7° L’Europe a déjà fait beaucoup pour la greffe. Mais que peut faire la greffe pour l’Europe ?
L’exemple de la réunion d’aujourd’hui est important. La confrontation des points de vue sur des questions essentielles touchant au consentement présumé, à la mort encéphalique, au donneur vivant, à une juste répartition des greffons, ainsi qu’à une réflexion commune sur l’avenir de la greffe, sont des éléments qui favorisent la cohésion. L’ambition des organisateurs de cette réunion, est, je le sais, qu’avec cette manifestation commune concernant le don d’organe s’amorce un processus d’ampleur européenne concernant l’information du public dans l’ensemble des pays de l’Union Européenne, sur le don d’organe et la greffe. J’ai l’espoir et l’ambition que, dans les années à venir, avec l’appui des gouvernements concernés, se mette en place une journée européenne de réflexion et d’information sur le don et la greffe. Elle soulignerait l’inscription de la greffe dans les préoccupations prioritaires en matière de santé, tant au niveau de l’Union Européenne qu’au niveau du Conseil de l’Europe, avec en outre les questions éthiques qui l’accompagnent.
8° Je suis donc très heureux de pouvoir partager avec ma collègue allemande l’ouverture de ce colloque. Il marque la volonté de nos deux pays, de confronter leur point de vue et leurs espoirs sur ce sujet. Il amorce une action de réflexion et d’information en Europe sur la question du don et de la greffe. L’avenir de la greffe repose beaucoup sur les efforts accomplis en matière de sécurité, en matière d’évaluation et de développement des recherches sur les greffes. Mais rien ne se fera, je le répète, sans une action soutenue en faveur de la promotion du don.

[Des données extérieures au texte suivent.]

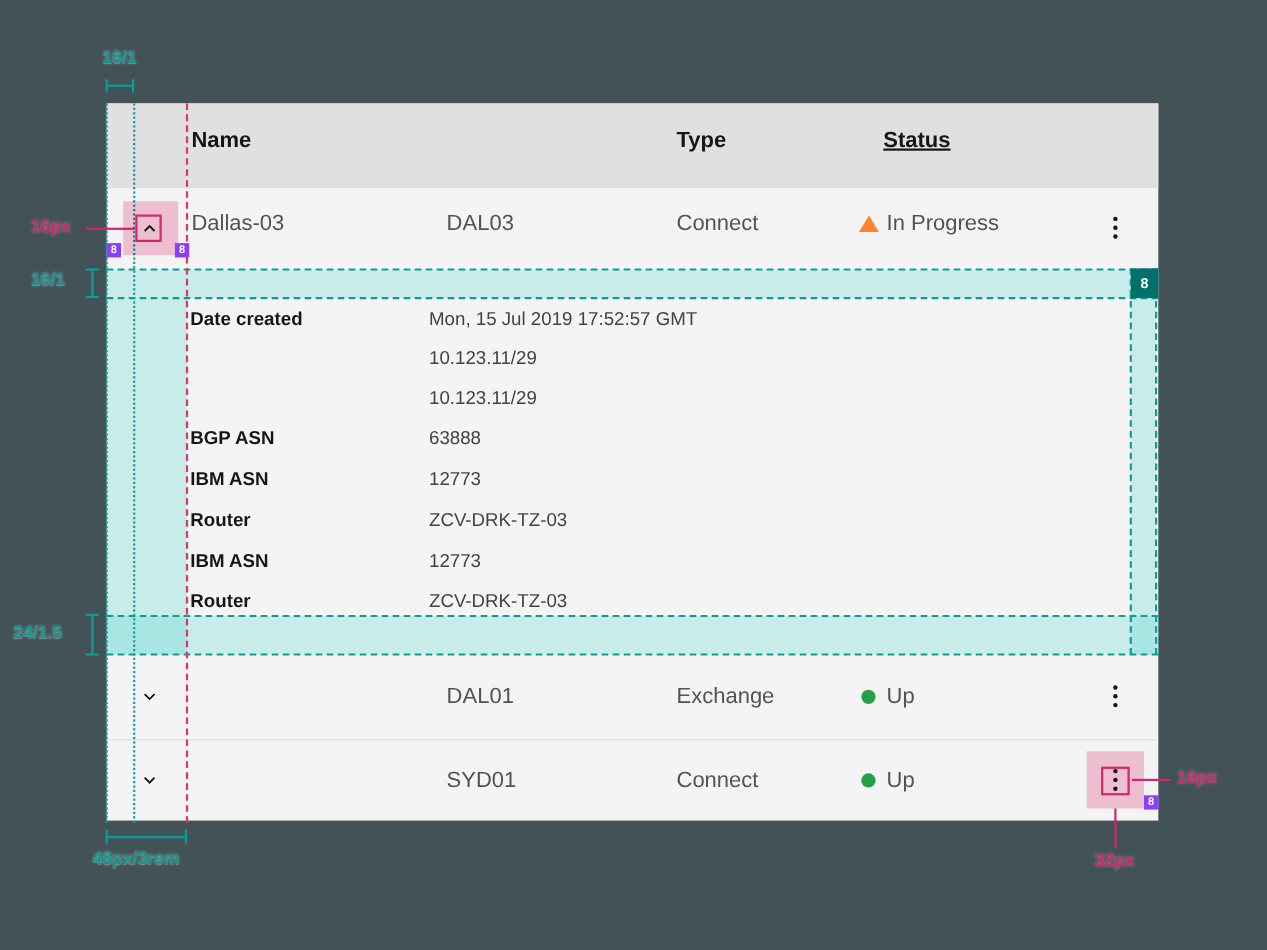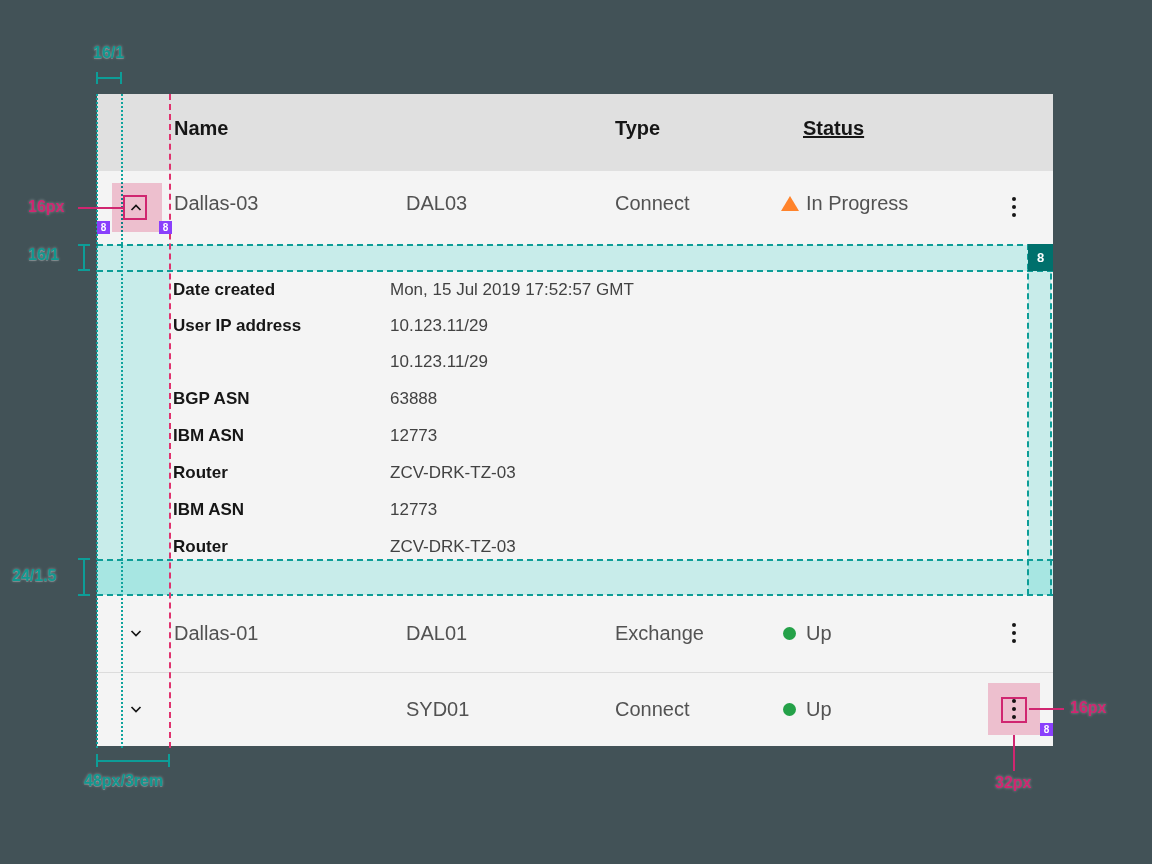"User IP address" div.dlabel { html: <div>User IP address</div> -> none }
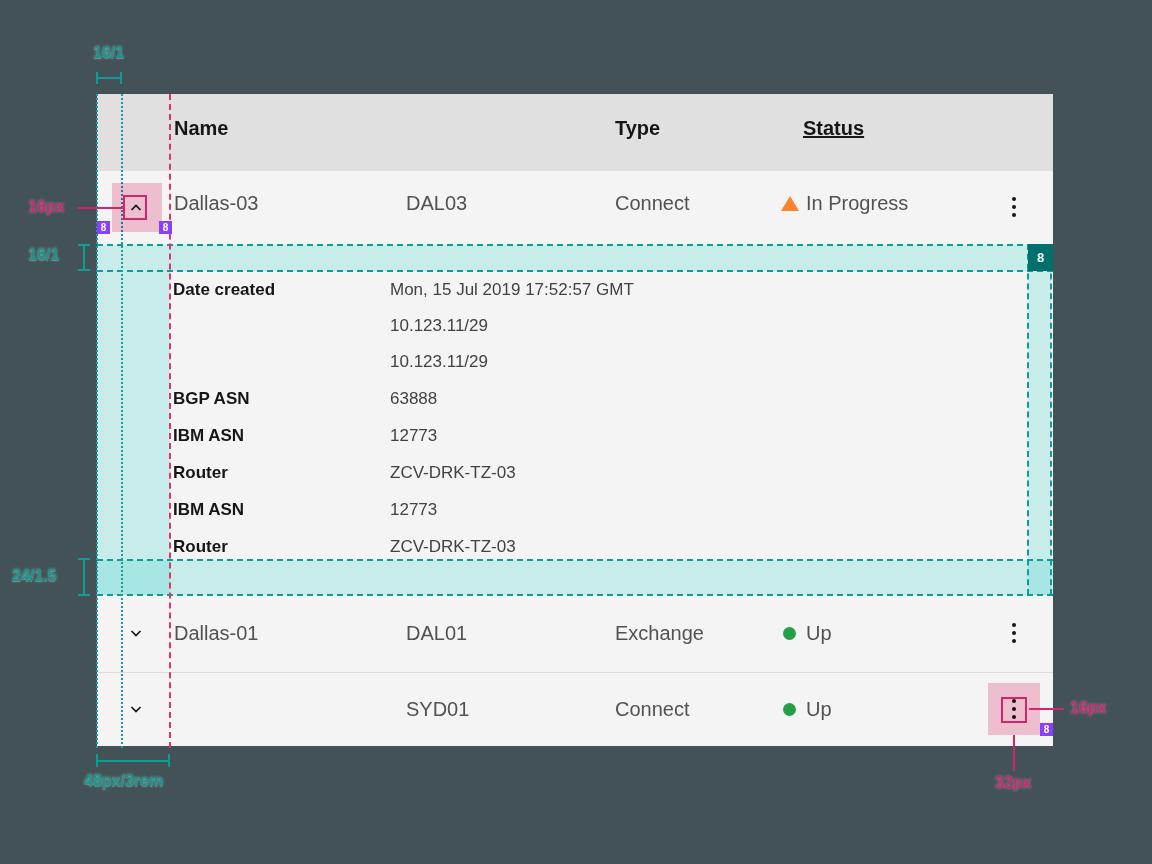"Dallas-01" div.cell { html: <div>Dallas-01</div> -> none }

Je souhaite aux participants de cette réunion de fructueux débats sur les concepts scientifiques autour de la mort, sur la notion d’équité pour la répartition des organes ou sur la conduite à tenir vis à vis des donneurs vivants.
Toutes ces questions et bien d’autres également méritent d’être amplement discutés lors de votre colloque et nous ne manquerons pas Mme Gudrun SCHAICH-WALCH et moi-même d’étudier avec soins vos propositions pour préparer l’avenir de la greffe pour les 10 prochaines années.